INSTRUCTIONS TO FOLLOW: What you return must be the data below, word for word, without any images.

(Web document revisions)
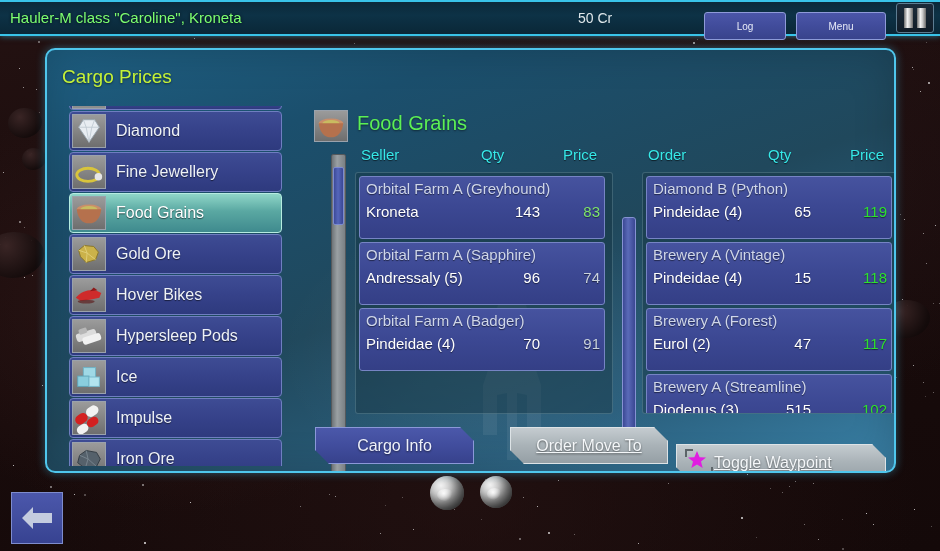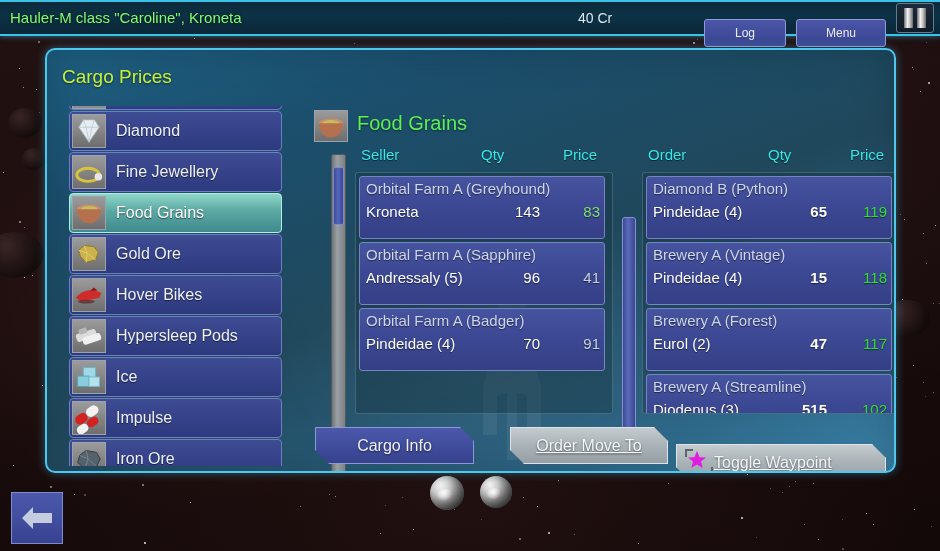--- a/index.html
+++ b/index.html
@@ -590,7 +590,7 @@
 
 <div id="topbar">
   <div id="ship-title">Hauler-M class "Caroline", Kroneta</div>
-  <div id="credits">40 Cr</div>
+  <div id="credits">50 Cr</div>
   <div class="topbtn" id="btn-log">Log</div>
   <div class="topbtn" id="btn-menu">Menu</div>
   <div id="btn-pause">

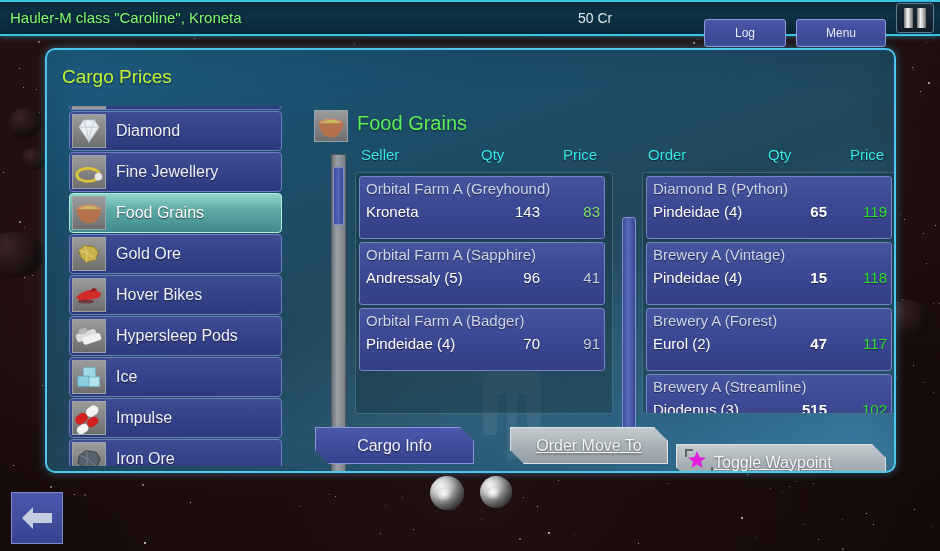--- a/index.html
+++ b/index.html
@@ -64,11 +64,11 @@
     color: #dfe7ea; font-size: 14px;
   }
   .topbtn {
-    position: absolute; top: 19px; height: 28px;
+    position: absolute; top: 12px; height: 28px;
     background: linear-gradient(180deg, #4b56a8 0%, #414c9b 50%, #39438c 100%);
     border: 1px solid #8f9ad8;
     border-radius: 3px;
-    color: #e8ecf8; font-size: 12px;
+    color: #e8ecf8; font-size: 10px;
     display: flex; align-items: center; justify-content: center;
     cursor: pointer;
   }

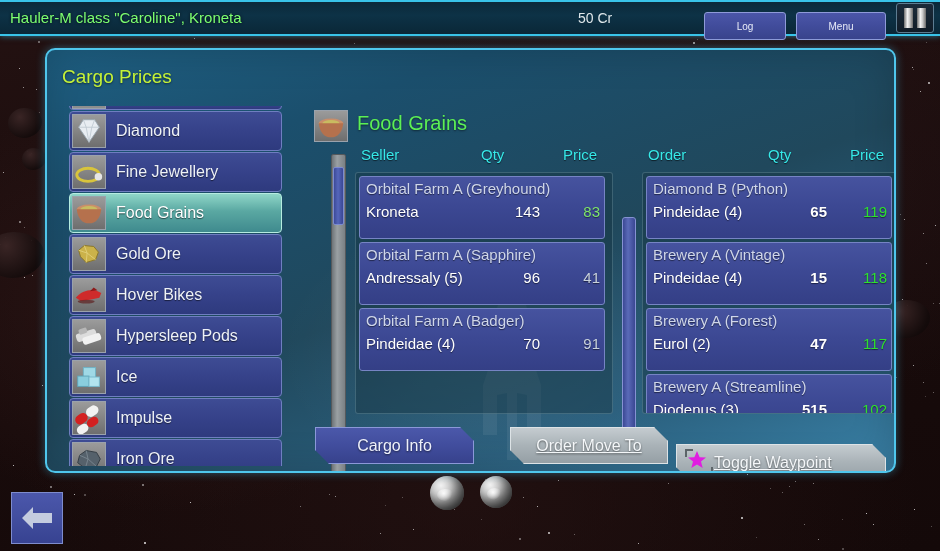--- a/index.html
+++ b/index.html
@@ -218,7 +218,7 @@
   #tbl-buyer { left: 595px; top: 96px; width: 280px; }
   #tbl-buyer .tbl-body { width: 258px; height: 242px; }
   #tbl-buyer .trow { width: 246px; }
-  #tbl-buyer .r-qty { left: 120px; width: 60px; font-weight: bold; }
+  #tbl-buyer .r-qty { left: 104px; width: 60px; }
   #tbl-buyer .r-price { left: 186px; width: 54px; }
 
   

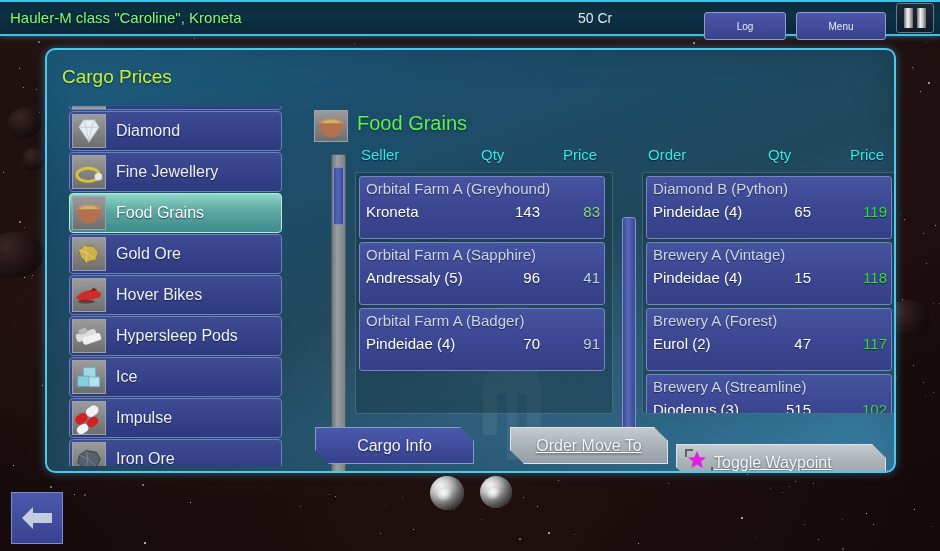--- a/index.html
+++ b/index.html
@@ -716,7 +716,7 @@
           <div class="r-name">Orbital Farm A (Sapphire)</div>
           <div class="r-loc">Andressaly (5)</div>
           <div class="r-qty">96</div>
-          <div class="r-price" style="color: rgb(201, 210, 221);">41</div>
+          <div class="r-price" style="color: rgb(201, 210, 221);">74</div>
         </div>
         <div class="trow">
           <div class="r-name">Orbital Farm A (Badger)</div>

ANSWER BELOW:
--- a/index.html
+++ b/index.html
@@ -590,7 +590,7 @@
 
 <div id="topbar">
   <div id="ship-title">Hauler-M class "Caroline", Kroneta</div>
-  <div id="credits">40 Cr</div>
+  <div id="credits">50 Cr</div>
   <div class="topbtn" id="btn-log">Log</div>
   <div class="topbtn" id="btn-menu">Menu</div>
   <div id="btn-pause">

--- a/index.html
+++ b/index.html
@@ -64,11 +64,11 @@
     color: #dfe7ea; font-size: 14px;
   }
   .topbtn {
-    position: absolute; top: 19px; height: 28px;
+    position: absolute; top: 12px; height: 28px;
     background: linear-gradient(180deg, #4b56a8 0%, #414c9b 50%, #39438c 100%);
     border: 1px solid #8f9ad8;
     border-radius: 3px;
-    color: #e8ecf8; font-size: 12px;
+    color: #e8ecf8; font-size: 10px;
     display: flex; align-items: center; justify-content: center;
     cursor: pointer;
   }

--- a/index.html
+++ b/index.html
@@ -218,7 +218,7 @@
   #tbl-buyer { left: 595px; top: 96px; width: 280px; }
   #tbl-buyer .tbl-body { width: 258px; height: 242px; }
   #tbl-buyer .trow { width: 246px; }
-  #tbl-buyer .r-qty { left: 120px; width: 60px; font-weight: bold; }
+  #tbl-buyer .r-qty { left: 104px; width: 60px; }
   #tbl-buyer .r-price { left: 186px; width: 54px; }
 
   

--- a/index.html
+++ b/index.html
@@ -716,7 +716,7 @@
           <div class="r-name">Orbital Farm A (Sapphire)</div>
           <div class="r-loc">Andressaly (5)</div>
           <div class="r-qty">96</div>
-          <div class="r-price" style="color: rgb(201, 210, 221);">41</div>
+          <div class="r-price" style="color: rgb(201, 210, 221);">74</div>
         </div>
         <div class="trow">
           <div class="r-name">Orbital Farm A (Badger)</div>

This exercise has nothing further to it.